Ok, that's kind of an exaggeration, but here's an example: the game's very first segment introduces us to Jotaro Kujo, an otherwise normal hot-blooded fighting manga high-school student, who has locked himself in the local prison because he thinks he's possessed. His mother is in anguish, so she calls Jotaro's grandfather, Joseph Joestar, in from America. He was the protagonist of the previous volume of the manga, and he looks like a cowboy in his old age.

Joestar is accompanied by a close friend, Mohammed Avdol, who explains to Jotaro that the evil spirit he thinks he's possessed by is actually a manifestation of his soul, which Avdol refers to as a "stand."

Stands are actually the core mechanic of the arcade game, and the one really interesting thing that it brings to the fighting game genre besides the characters and setting. Calling out your character's stand allows you to improve your attack and defense, and you can also "program" it to act on its own for a brief period while you do your own thing, which opens up a lot of strategic possibilities.

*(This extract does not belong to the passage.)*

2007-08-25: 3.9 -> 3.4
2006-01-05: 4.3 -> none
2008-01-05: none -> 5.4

I also assume that it allows for totally game-breaking combos and the like, but I have no idea, really - I'm just assuming based on prior experience, here.

Anyway, in the game's first story segment, it's Jotaro vs. Avdol. In the manga, Jotaro doesn't actually harm Avdol - he's merely led out of the jail cell after days of self-induced captivity. In the game, you're given a typical story mode, Street Fighter II-esque battle straight out of the arcade game, and let loose to do whatever you want.
If you manage to push Avdol all the way to the right side of the stage (which is the inside of Jotaro's cell), and then defeat him without using your stand, then you get a "secret factor" afterwards. What the heck is that? Points that go towards unlocking new game features, basically.

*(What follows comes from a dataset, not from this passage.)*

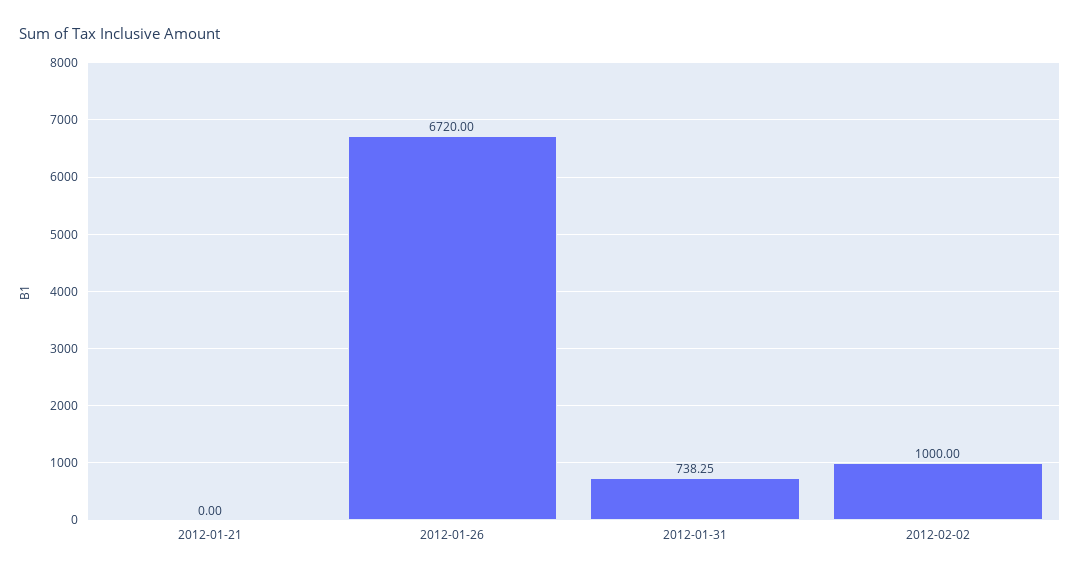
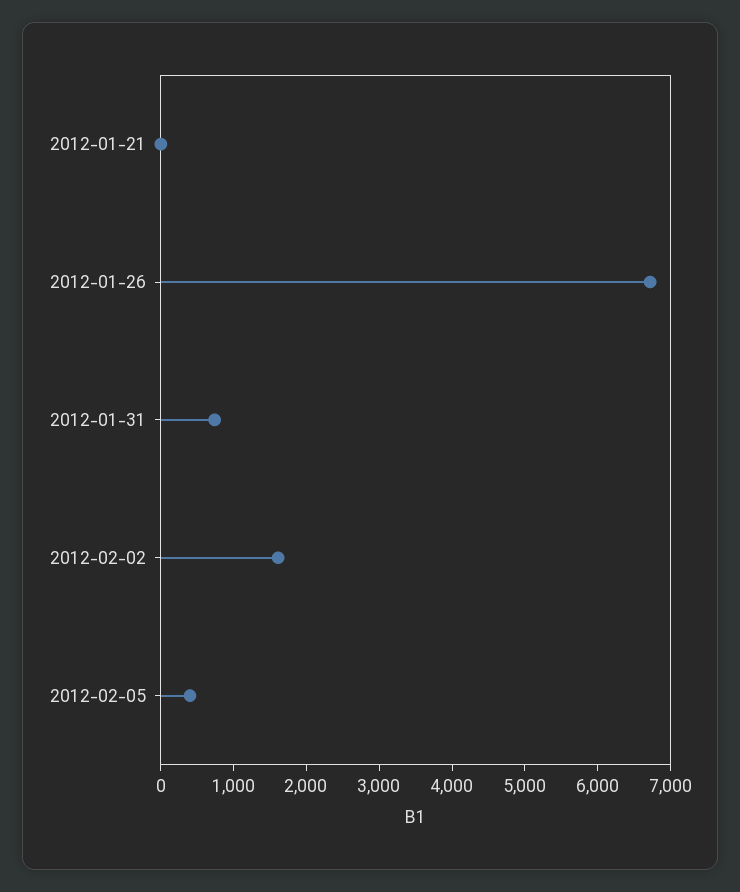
2012-02-02: 1000 -> 1600
2012-02-05: none -> 400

Yeah, ok. Not a big deal. But for people who have never read the manga before (which is to say: nearly everyone in the United States at the time of the game's release nine years ago), these things are impossible to figure out without just lucking into them. Kind of weird!

That said, even without knowledge of the source material, JoJo is a pretty wicked cool game. It just exudes love, because Capcom really didn't need to go out of their way to make the Super Story Mode, but they did anyway. Really shows you that they care, y'know?

On a similar note, Tuesday will see a feature on the just released Sega Ages 2500 Series Volume 32 - Phantasy Star Complete Collection. It's the closest thing we have to a Criterion Collection for video games, right now. I hope my video capture box holds out!

5 comments:

Matt said...

Another fine article, m'boy.

Mazo said...

The best things about the game, I've found, were that nearly every single move seemed to reference something from the manga, and Jonathan Joestar's "OHHHHH MY GOD" when you beat his face in.

The Dreamcast version was way harder to unlock characters in. I don't think I was able to unlock anyone, and that's when I was using Hol Horse and spamming bullets against everyone.

Jason Moses said...

Yeah, that's something I don't think I did a good job of articulating. The game is such a loving tribute to its source material. Even the things that annoy me, like the secret factor requirements, are kind of amazing when you think about it - you get bonus points for recreating the narrative of the manga within the context of the game.

So many games developed from existing IPs either adhere too strongly to the source material or not enough - JoJo manages to straddle the line remarkably well.

Jeff Browne said...

You seem to have a major following. Congratulations. These guys are only helping your grade.